Years later, she’s still taking cheese classes in Chicago, not because she’s trying to master the subject, but because there’s always another story to discover.
“My favorite part isn’t just tasting it,” she says. “It’s understanding where it comes from, who made it, and why it exists.”
That perspective has become central to the way she approaches guest experience at Gettys.
“The most memorable guest experiences are rooted in context and storytelling, not just execution.”
She points to something as simple as a welcome drink.
“It shouldn’t just be refreshing. It should say something about place, seasonality, or culture.”
She sees the same thinking when building a cheese board.
“A good cheese board is about balance,” she says. “Soft and hard. Familiar and unexpected. Every piece should complement the next.”
To Mary, that’s not so different from building a hospitality brand.
“It’s about creating a cohesive experience that unfolds thoughtfully and leaves people with something memorable.”
More Than a Hobby
What stood out most wasn’t what they make—it was why they make it.
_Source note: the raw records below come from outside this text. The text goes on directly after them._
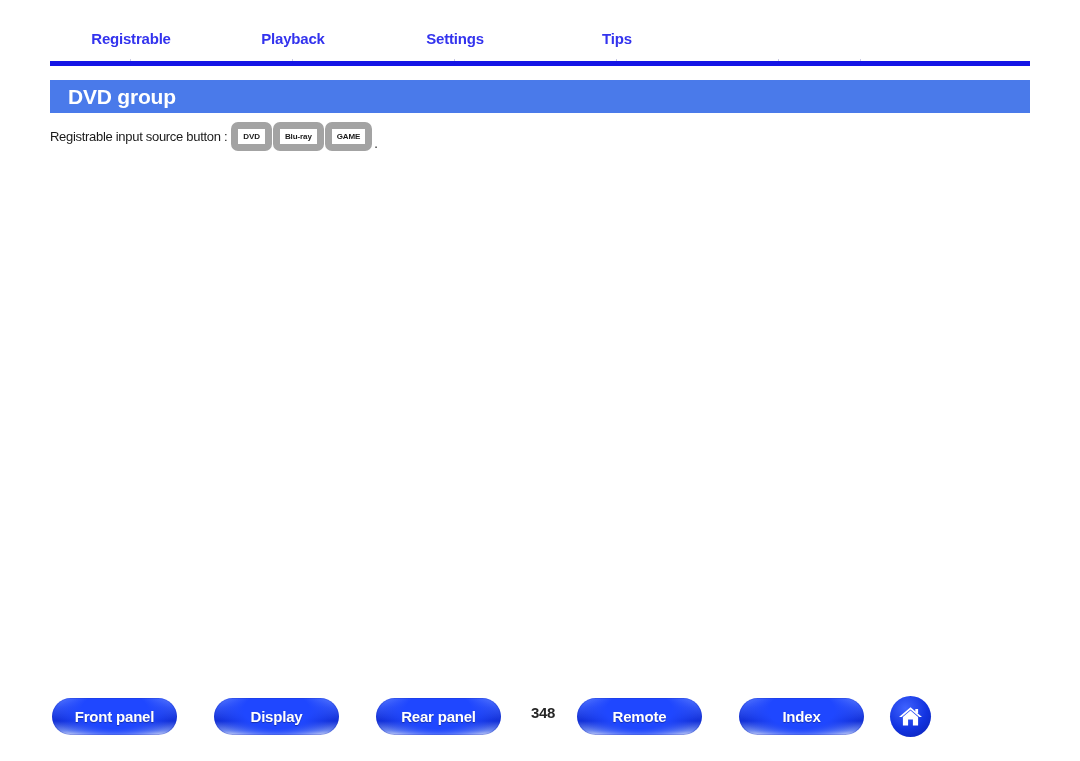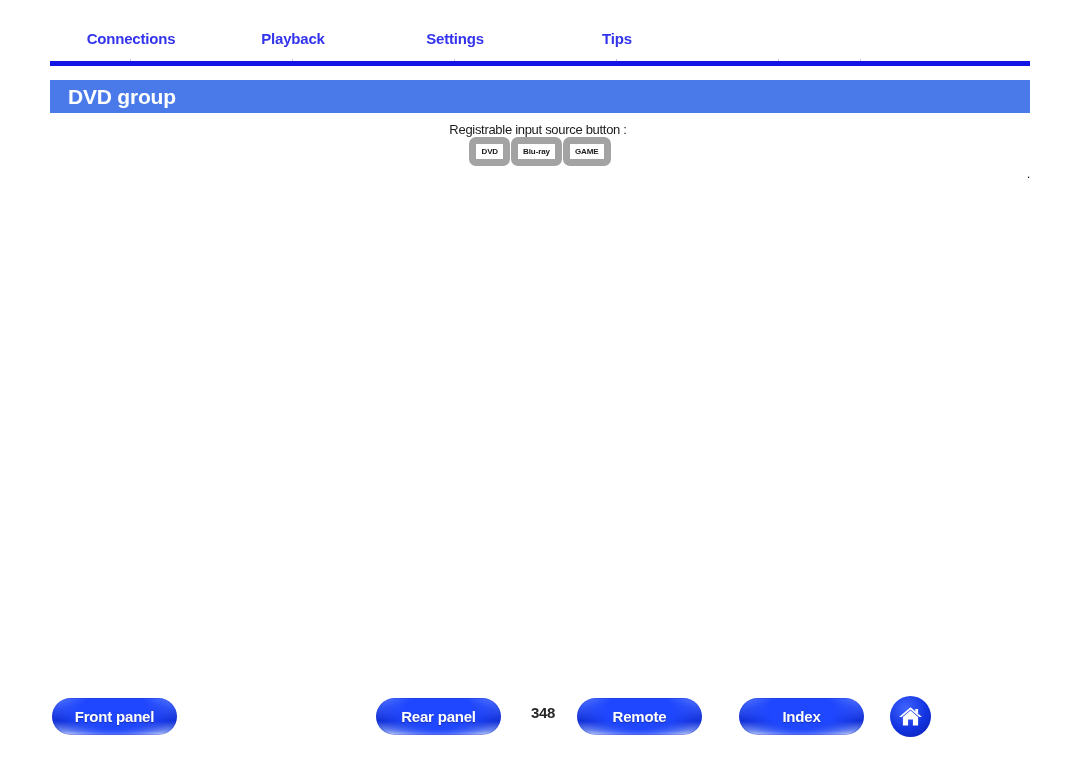"Connections" span { text: Connections -> Registrable }
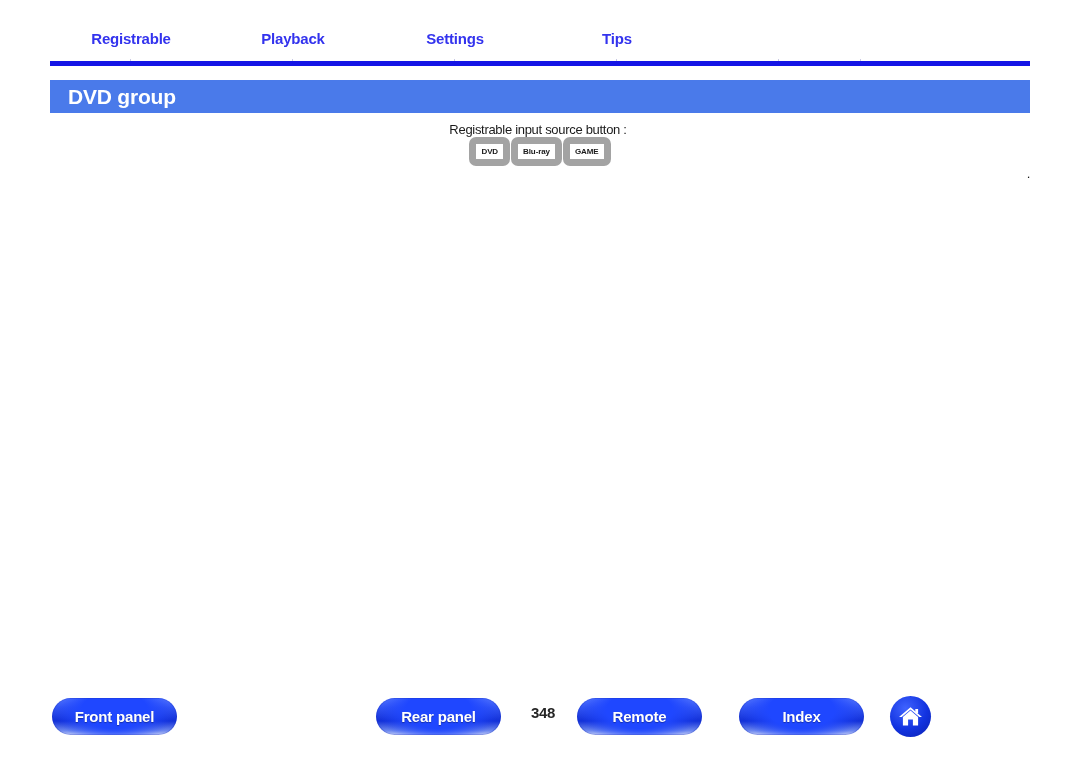"Registrable input source button :" .content-line { flex-direction: column -> none }
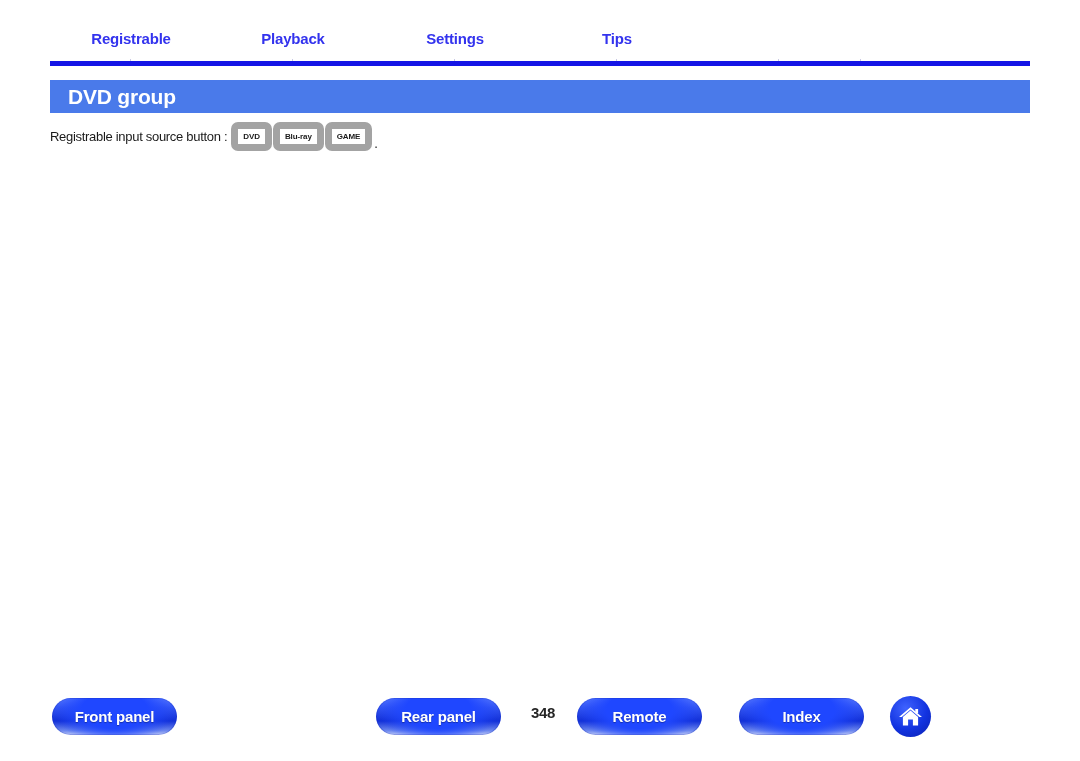"Display" div.btm-btn { html: none -> <div> <span>Display</span> </div> }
Whether it’s baking bread to share, building a coffee company rooted in family tradition, or uncovering the stories behind artisan cheese, each passion reflects the same mindset we bring to our work: curiosity, craftsmanship, generosity, and a desire to create experiences that people remember.
Ron finds joy in giving away every loaf he bakes. Angelica thinks about every detail that shapes how someone feels the moment they walk through the door. Mary believes every memorable experience begins with a story worth telling.
Different passions. The same philosophy.
The work we do doesn’t end with beautiful spaces or thoughtful brands. It begins with understanding people—what makes them feel welcomed, connected, and inspired to return.
Maybe that’s why these after-hours pursuits feel so familiar. They’re not separate from our work. They’re another expression of the same belief: the best hospitality is crafted with intention and shared generously.